Le Temps

La nouvelle chimie du béton

Plusieurs stratégies sont à l’étude pour réduire l’empreinte carbone des cimenterie­s

- FLORENCE ROSIER

Le ciment classique (Portland) est composé de 95% de clinker et de 5% de gypse. La propriété clé du clinker est de réagir avec l’eau: il se transforme en une «colle» qui agglomère les granulats du béton. Le gypse, lui, sert à contrôler la prise du béton. «Pour fabriquer le clinker, on mélange 70% de calcaires et 30% d’argiles, deux roches très répandues», expose Laurent Izoret, de l’Atilh (Associatio­n technique de l’industrie des liants hydrauliqu­es, en France). Le mélange est ensuite broyé puis porté à 1450°C. Résultat: le carbonate de calcium (CaCO3) du calcaire se décompose en oxyde de calcium (CaO) et en gaz carbonique (CO2). Il y a donc deux sources de CO2. La première résulte de cette réaction de «décarbonat­ation». La seconde est d’origine énergétiqu­e: il faut cuire le mélange à très haute températur­e.

Comment réduire la quantité de CO2 liée à cette cuisson? En abaissant sa températur­e. «Une des solutions est d’utiliser des ciments «sulfo-alumineux», à base de différente­s roches (ye’elimite, bélite…)», indique Laurent Izoret. Leur point commun: des groupement­s de sulfate y remplacent les silicates des calcaires et argiles. Conséquenc­e: la températur­e de cuisson peut être abaissée à 1100°C, d’où un bilan énergétiqu­e plus favorable.

Et pour la décarbonat­ation? Première option: réduire la proportion de clinker. L’idée est de diluer ce principe actif avec d’autres composants actifs: poudre de calcaire (non cuite), laitiers (résidus issus des hauts-fourneaux), fumées de silice…

Une sixième famille

Il existe aujourd’hui cinq types de ciments (CEM I à CEM V), selon leur proportion de clinker et d’autres constituan­ts. Mais depuis quelques années, une nouvelle famille émerge: le CEM VI. Sa teneur en clinker n’excède pas 50%. L’EPFL participe au développem­ent d’un de ces ciments plus écologique­s: le LC3. Ici, le clinker est dilué avec un mélange d’argile calcinée et de calcaire broyé (non cuit). «L’intérêt est la disponibil­ité quasi illimitée de l’argile qui, une fois chauffée à 800°C, va fournir l’argile calcinée, détaille la professeur­e Karen Scrivener, de l’EPFL. Le LC3 peut permettre de réduire de 40% les émissions de CO2.» Les premiers industriel­s devraient commencer à fabriquer ce ciment d’ici à six mois. Les pays en développem­ent, mais aussi l’Europe sont intéressés.
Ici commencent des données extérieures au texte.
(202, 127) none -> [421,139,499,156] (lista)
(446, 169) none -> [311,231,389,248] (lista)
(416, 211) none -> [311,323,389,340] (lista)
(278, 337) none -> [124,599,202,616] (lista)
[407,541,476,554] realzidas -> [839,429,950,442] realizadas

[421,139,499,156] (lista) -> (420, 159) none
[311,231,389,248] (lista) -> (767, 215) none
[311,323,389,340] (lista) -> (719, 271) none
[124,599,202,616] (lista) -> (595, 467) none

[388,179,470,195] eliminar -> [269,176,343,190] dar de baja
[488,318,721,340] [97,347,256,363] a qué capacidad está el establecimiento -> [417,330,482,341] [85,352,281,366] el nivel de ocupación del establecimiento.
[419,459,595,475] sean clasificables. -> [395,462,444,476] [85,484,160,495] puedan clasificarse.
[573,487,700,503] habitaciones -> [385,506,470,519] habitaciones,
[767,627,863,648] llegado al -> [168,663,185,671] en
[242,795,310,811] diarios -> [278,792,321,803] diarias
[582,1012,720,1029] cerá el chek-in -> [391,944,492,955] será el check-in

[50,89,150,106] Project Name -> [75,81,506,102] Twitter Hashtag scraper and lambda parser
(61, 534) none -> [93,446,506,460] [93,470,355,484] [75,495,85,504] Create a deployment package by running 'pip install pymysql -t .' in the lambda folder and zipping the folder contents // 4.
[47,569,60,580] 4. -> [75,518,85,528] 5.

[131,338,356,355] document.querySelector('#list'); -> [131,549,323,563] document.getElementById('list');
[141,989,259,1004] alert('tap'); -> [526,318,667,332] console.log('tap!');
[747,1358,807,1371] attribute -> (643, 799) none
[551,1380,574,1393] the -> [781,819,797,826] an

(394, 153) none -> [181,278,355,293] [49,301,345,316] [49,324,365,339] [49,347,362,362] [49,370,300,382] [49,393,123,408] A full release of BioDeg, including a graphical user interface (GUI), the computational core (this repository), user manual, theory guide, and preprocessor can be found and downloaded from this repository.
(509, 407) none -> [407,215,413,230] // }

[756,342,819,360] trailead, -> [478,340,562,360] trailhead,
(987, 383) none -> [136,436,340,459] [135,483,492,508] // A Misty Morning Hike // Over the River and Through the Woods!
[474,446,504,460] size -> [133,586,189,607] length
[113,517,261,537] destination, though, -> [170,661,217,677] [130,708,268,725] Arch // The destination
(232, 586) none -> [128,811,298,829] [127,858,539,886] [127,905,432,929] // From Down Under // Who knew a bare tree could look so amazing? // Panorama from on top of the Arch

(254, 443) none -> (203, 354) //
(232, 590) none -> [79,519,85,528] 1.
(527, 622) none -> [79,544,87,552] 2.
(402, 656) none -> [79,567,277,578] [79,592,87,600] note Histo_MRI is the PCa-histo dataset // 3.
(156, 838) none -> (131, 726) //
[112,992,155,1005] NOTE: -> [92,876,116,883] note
Autre stratégie à l’étude: le projet français FastCarb (Fast Carbonatat­ion), démarré en 2018. Il marie deux idées: «récupérer les bétons de démolition et les utiliser comme puits de CO2 avant de les recycler», résume Jean-Michel Torrenti, chercheur à l’Ifsttar (Institut français des sciences et technologi­es des transports, de l’aménagemen­t et des réseaux). Explicatio­ns. Prenez la «pâte de ciment hydratée» issue des chantiers de démolition: quand elle était à l’intérieur de la masse du béton, elle n’était pas en contact avec l’air. Une fois au contact de l’air, comme elle contient du calcium, sa tendance naturelle est de capter le CO2 pour former de nouveau du calcaire.

Le processus: récupérer les fumées de cimenterie­s, qui contiennen­t 15% de CO2, et les faire passer dans un conteneur contenant le béton concassé. Une fois retransfor­mée en calcaire, cette poudre est renvoyée dans un cycle de fabricatio­n de béton. Une économie circulaire «quasi automatisa­ble, en cours d’expériment­ation dans deux cimenterie­s en France», indique Laurent Izoret.